Venue: Lecture Theatre 1, Diamond Building
Note: all keynote talks will be delivered remotely to an in-person audience. There will be no facility to join online.
Department of Philosophy, Linguistics and Theory of Science, University of Gothenburg, Sweden
Talk scheduled for: 10:15am - 11:15am
Title: Beyond pixels and words
Abstract: Words are not used in isolation. When we communicate we relate them to our background knowledge, the intent of interaction – why we are saying something, who is our partner, what has been said before – our common ground, our senses and perception of the physical world and situations around us. Speech is also not the only way to convey information with: we interact in writing, symbols, using different media and communication forms, with eye-gaze, gestures and other properties of our bodies. Language models in language technology extract meaning primarily from text and sometimes a few other modalities such as images and acoustic signal. This poses two questions: (i) to what extent can these modalities be a proxy for representing our semantic knowledge for different natural language processing tasks and applications; and (ii) how can we port the semantic knowledge captured by these modalities to other modalities – how can we bring large language models to the real world and take them for a walk? In this talk I will describe our research towards answering these questions and outline our challenges awaiting ahead.
Speaker Bio
Simon Dobnik is a Professor of Computational Linguistics at the Department of Philosophy, Linguistics and Theory of Science (FLoV) at University of Gothenburg, Sweden. He is a member of the Centre for Linguistic Theory and Studies in Probability (CLASP) where he leads the Cognitive Systems research group. He has worked on (i) data models and machine learning of meaning representations for language, action and perception, (ii) semantic models for language, action and perception (computational semantics), (iii) representation learning in language, inference and interpretability, (iv) interpretation and generation of spatial descriptions and reference, (v) interactive learning with small data, (vi) data bias and privacy, and (vii) multimodal dialogue, robotics and related topics.
Language Technologies Institute, School of Computer Science, Carnegie Mellon University, USA
Talk scheduled for: 2:00pm - 3:00pm
Title: Improving Generalization in Speech Emotion Recognition
Abstract: Emotions play a crucial role in human interactions, shaping our decision-making, self-expression, and how others respond to us. Emotions are important to regulate our conversation with others and understand the message. Therefore, designing affect-aware spoken language systems has essential benefits, with broad applications in detecting potential threats, assessing customer service quality, and monitoring cognitive states in intelligent tutoring systems. The advances in this area are also relevant in the healthcare domain to facilitate the diagnosis and prognosis of many mental health conditions, including schizophrenia, depression, bipolar disorder, autism spectrum disorder, and post-traumatic stress disorder. A key barrier to deploying affect-aware technology in real-world applications is the lack of generalization of speech emotion recognition models to recognize expressive behavior during natural, unrestricted human interaction. The performance of SER models trained in laboratory conditions often drops when evaluated in natural, unconstrained settings. What are the factors that prevent the generalization of speech emotion recognition systems? In this seminar, we will discuss key factors that impact the generalization of speech recognition systems across different domains. We will explore how variations in speakers, languages, and interaction styles can significantly affect system performance. In addition to identifying these challenges, we will discuss principled algorithmic approaches designed to improve robustness and adaptability, enabling speech recognition systems to perform reliably in diverse and dynamic real-world settings.

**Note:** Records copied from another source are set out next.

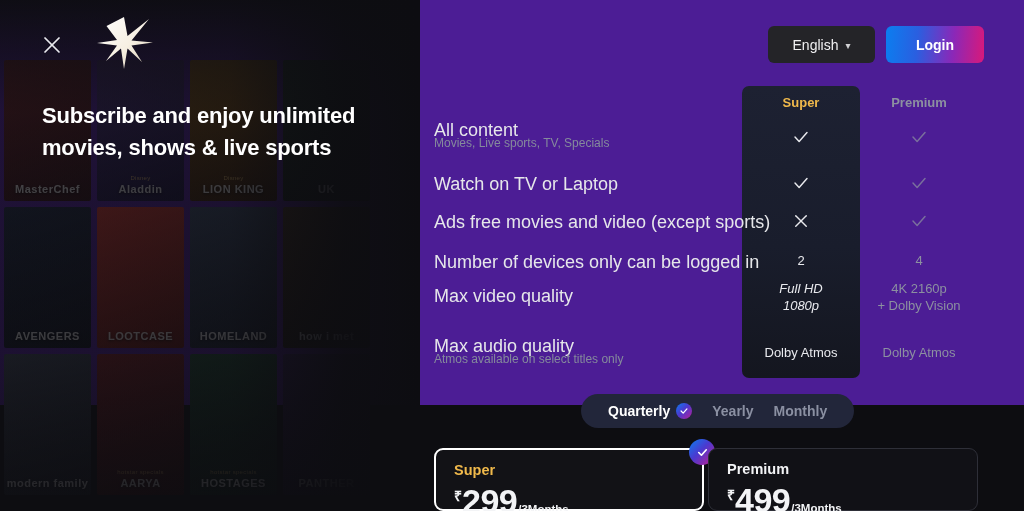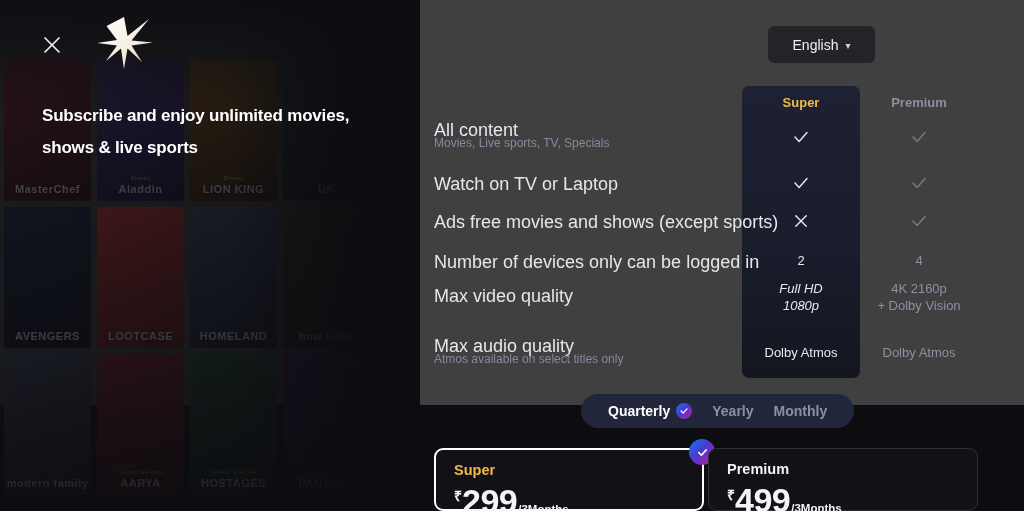--- a/index.html
+++ b/index.html
@@ -12,7 +12,7 @@
   #app {
     position: relative;
     width: 1024px; height: 405px;
-    background: #404040;
+    background: #4c1d95;
   }
 
   

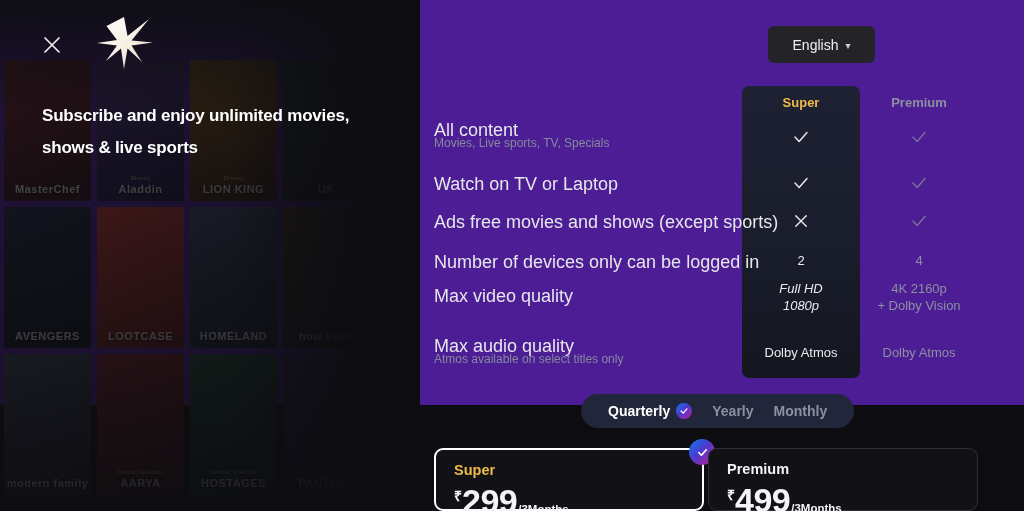--- a/index.html
+++ b/index.html
@@ -285,6 +285,9 @@
       <span class="chev">▾</span>
     </div>
 
+    <div class="login-btn">
+      <span>Login</span>
+    </div>
   </div>
 
   <div class="hero">Subscribe and enjoy unlimited movies, shows &amp; live sports</div>

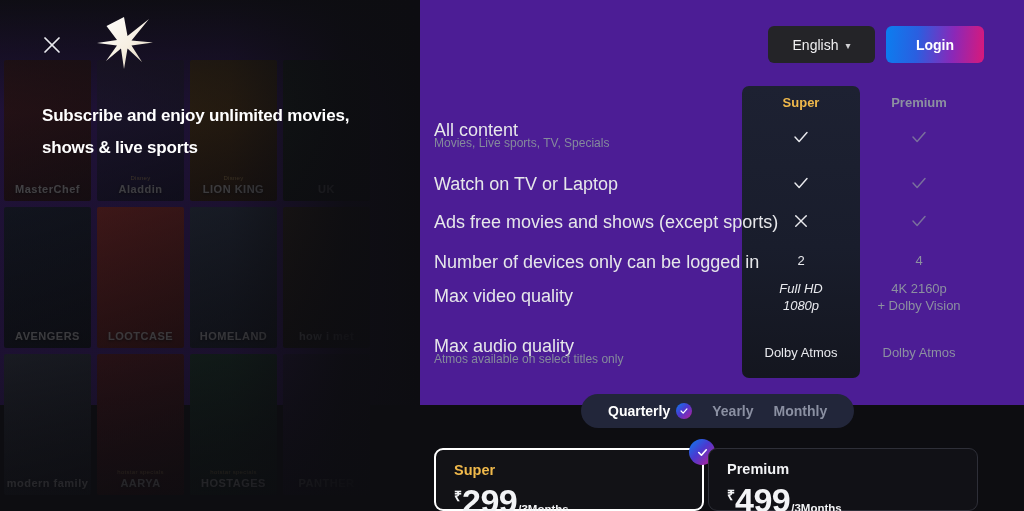--- a/index.html
+++ b/index.html
@@ -105,7 +105,7 @@
     width: 340px;
     z-index: 5;
     color: #fff;
-    font-size: 17px;
+    font-size: 22px;
     font-weight: bold;
     line-height: 32px;
     letter-spacing: -.2px;

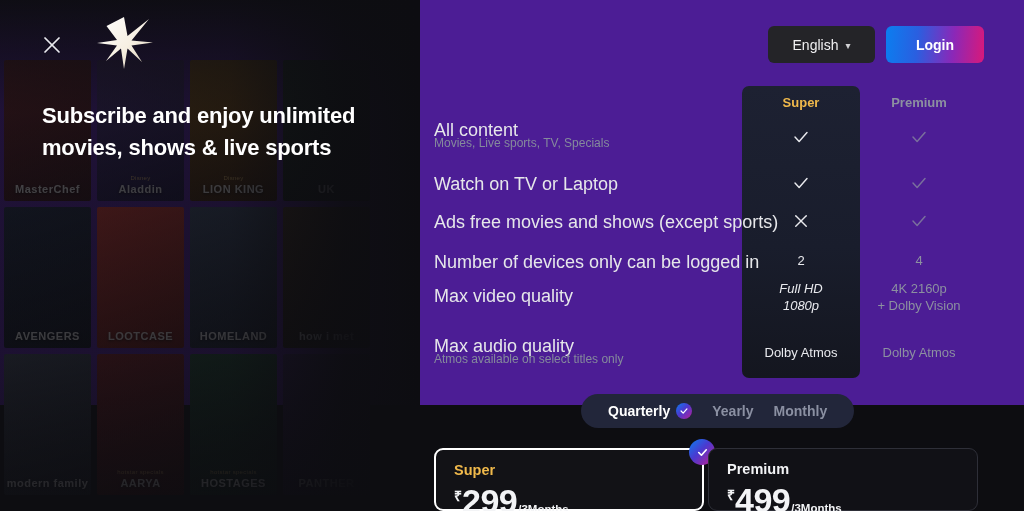--- a/index.html
+++ b/index.html
@@ -317,7 +317,7 @@
               <polyline points="4,12 9.5,18 20,6"></polyline>
             </svg></span></div>
         <div class="frow" style="top: 126px;">
-          <div class="flabel">Ads free movies and shows (except sports)</div>
+          <div class="flabel">Ads free movies and video (except sports)</div>
         </div>
         <div class="cell super" style="top: 126px;"><span class="tick"><svg viewBox="0 0 24 24" width="18" height="18" fill="none" stroke="currentColor" stroke-width="1.9" stroke-linecap="round">
               <line x1="5" y1="5" x2="19" y2="19"></line>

Speaker Bio: Carlos Busso is a Professor at the Language Technologies Institute, Carnegie Mellon University, where he is also the director of the Multimodal Speech Processing (MSP) Laboratory. His research interest is in human-centered multimodal machine intelligence and applications, focusing on the broad areas of speech processing, affective computing, multimodal behavior generative models, and foundational models for multimodal processing. He was selected by the School of Engineering of Chile as the best electrical engineer who graduated in 2003 from Chilean universities. He is a recipient of an NSF CAREER Award. In 2014, he received the ICMI Ten-Year Technical Impact Award. His students received the third prize IEEE ITSS Best Dissertation Award (N. Li) in 2015, and the AAAC Student Dissertation Award (W.-C. Lin) in 2024. He also received the Hewlett Packard Best Paper Award at the IEEE ICME 2011 (with J. Jain), and the Best Paper Award at the AAAC ACII 2017 (with Yannakakis and Cowie). He received the Best of IEEE Transactions on Affective Computing Paper Collection in 2021 (with R. Lotfian) and the Best Paper Award from IEEE Transactions on Affective Computing in 2022 (with Yannakakis and Cowie). In 2023, he received the Distinguished Alumni Award in the Mid-Career/Academia category by the Signal and Image Processing Institute (SIPI) at the University of Southern California. He received the 2023 ACM ICMI Community Service Award. He is currently a Senior Area Editor of IEEE/ACM Speech and Language Processing. He is a member of AAAC and a senior member of ACM. He is an IEEE Fellow and an ISCA Fellow.